Optimizing Python

March 9, 2023

Python is an easy language to write, but it’s also very slow. Since it’s a dynamically typed and interpreted language, every Python operation is much slower than the corresponding operation would be in C or FORTRAN—every line of Python must be interpreted, type checked, and so forth (see this little overview of what the Python interpreter does).

Fortunately for those of us who like programming in Python, there are a number of different ways to make Python code faster. The simplest way is just to use NumPy, the de facto standard for any sort of array-based computation in Python; NumPy functions are written in C/C++, and so are much faster than the corresponding native Python functions.

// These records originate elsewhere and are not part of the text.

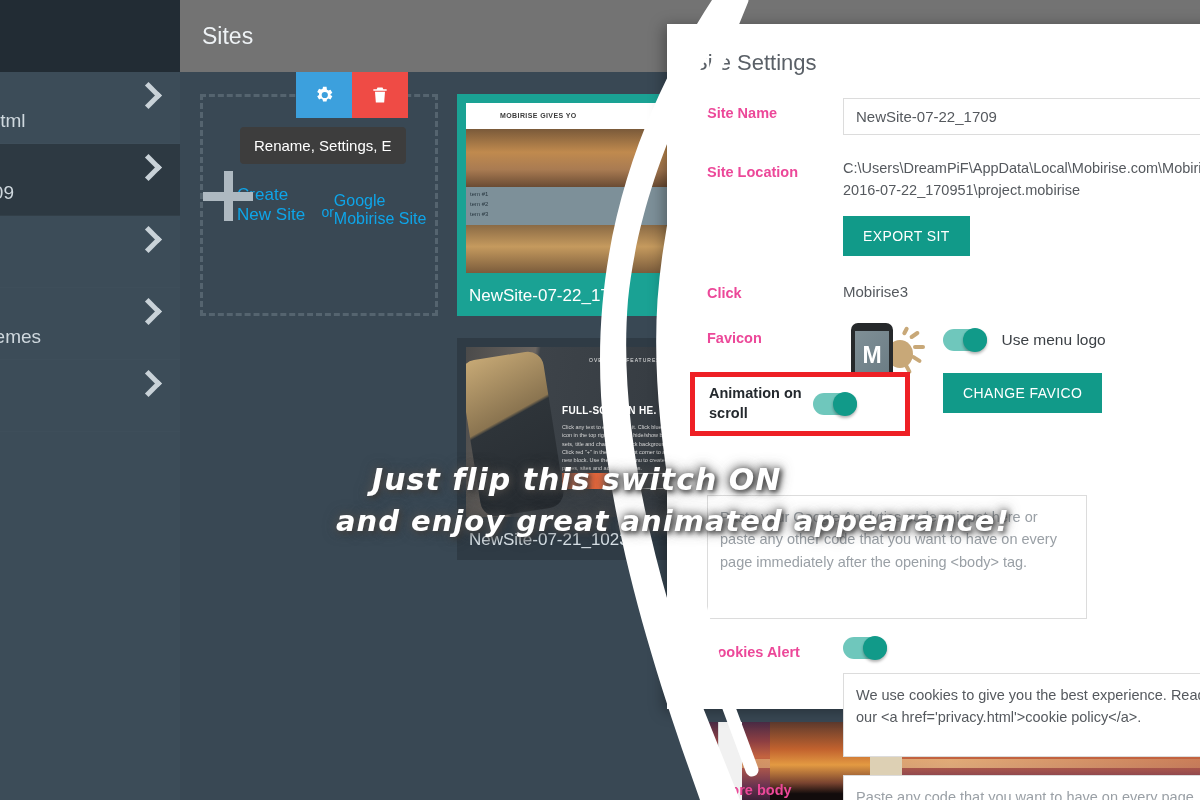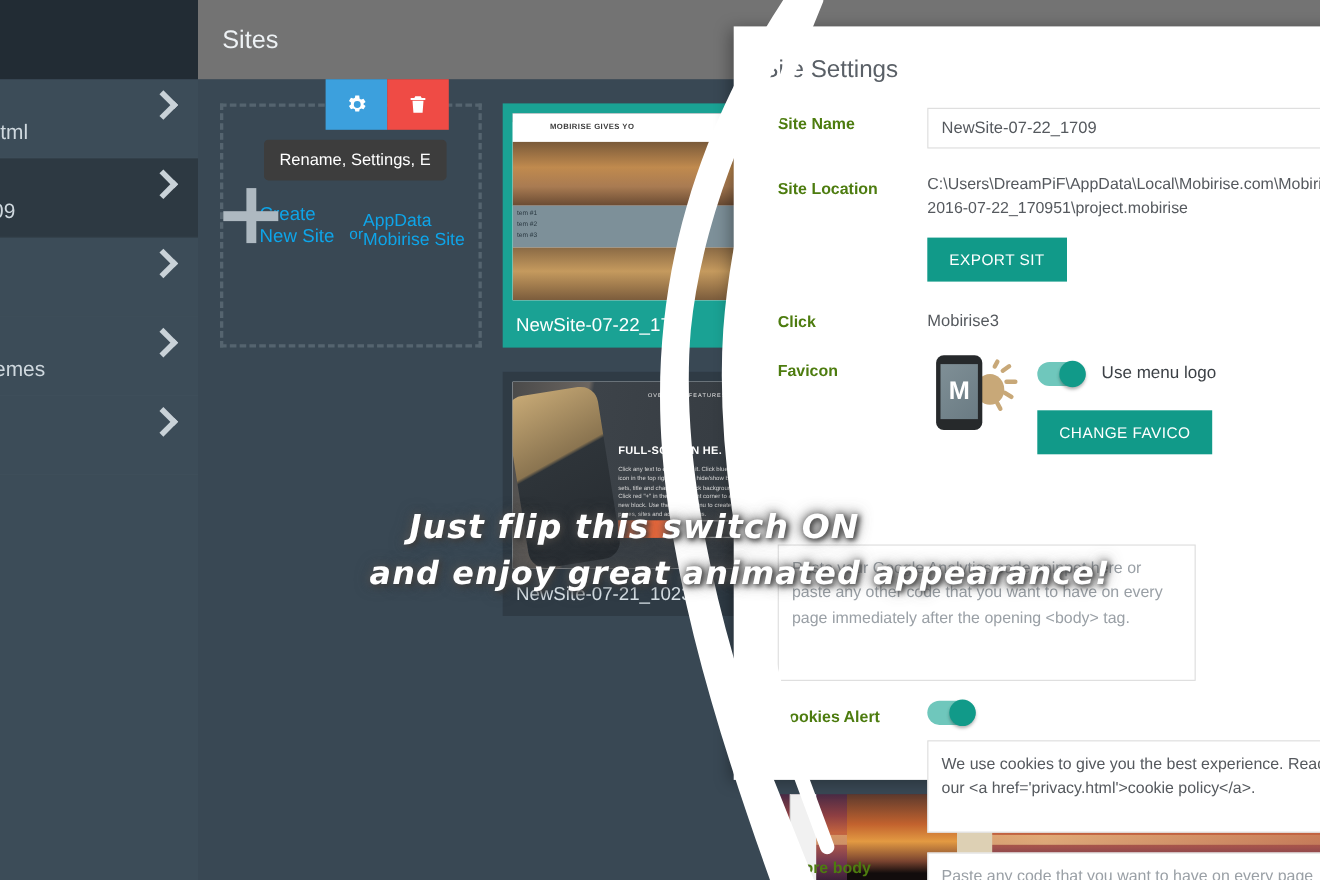"Site Name" .row .lbl { color: #4d7c0f -> #ec4899 }
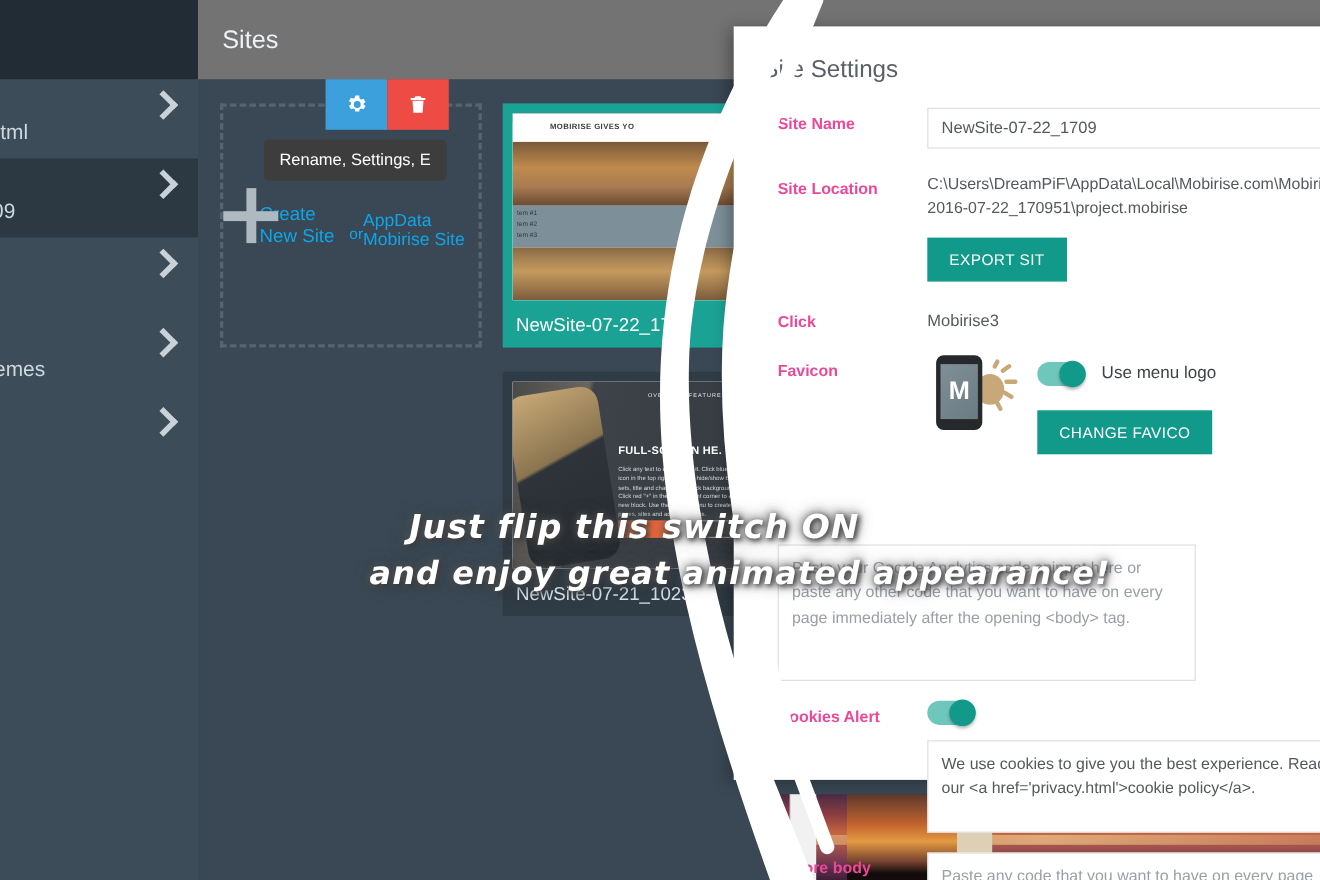"AppData Mobirise Site" div.ns-line2 { text: AppData -> Google }
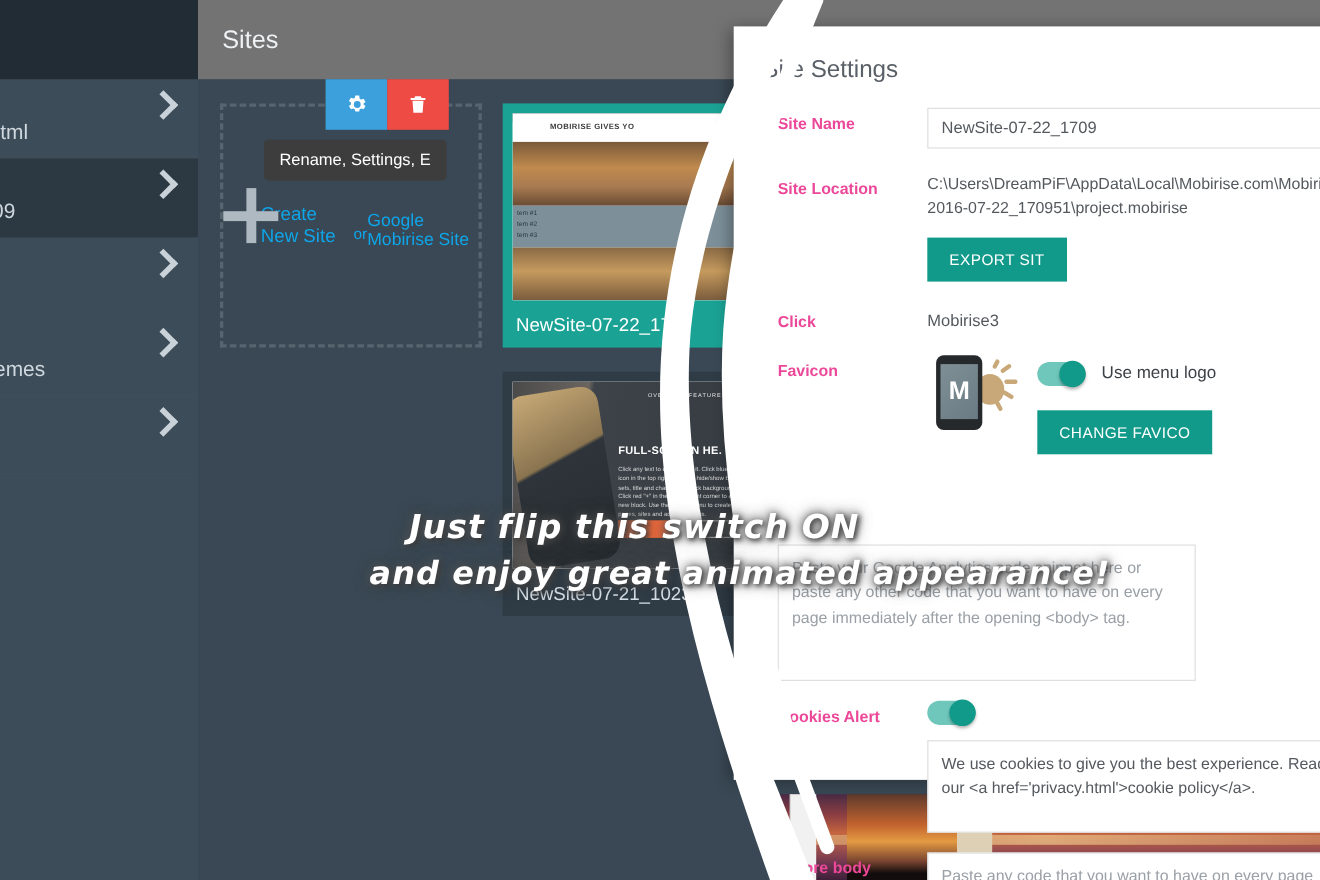"Animation on scroll" div.highlight-box { html: none -> <div> <div>Animation on scroll</div> <span> <span></span> </span> </div> }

Another strategy is to use a just-in-time compiler to accelerate Python code, like Jax or Numba. This approach incurs a substantial O(1) cost (compilation) but makes all subsequent calls orders of magnitude faster. Unfortunately, these libraries don’t support all possible Python functions or external libraries, meaning that sometimes it’s difficult to write JIT-compilable code.

How do these strategies fare on a real-world problem? I selected pairwise distance calculations for a list of points as a test case; this problem is pretty common in a lot of scientific contexts, including calculating electrostatic interactions in molecular dynamics or quantum mechanics.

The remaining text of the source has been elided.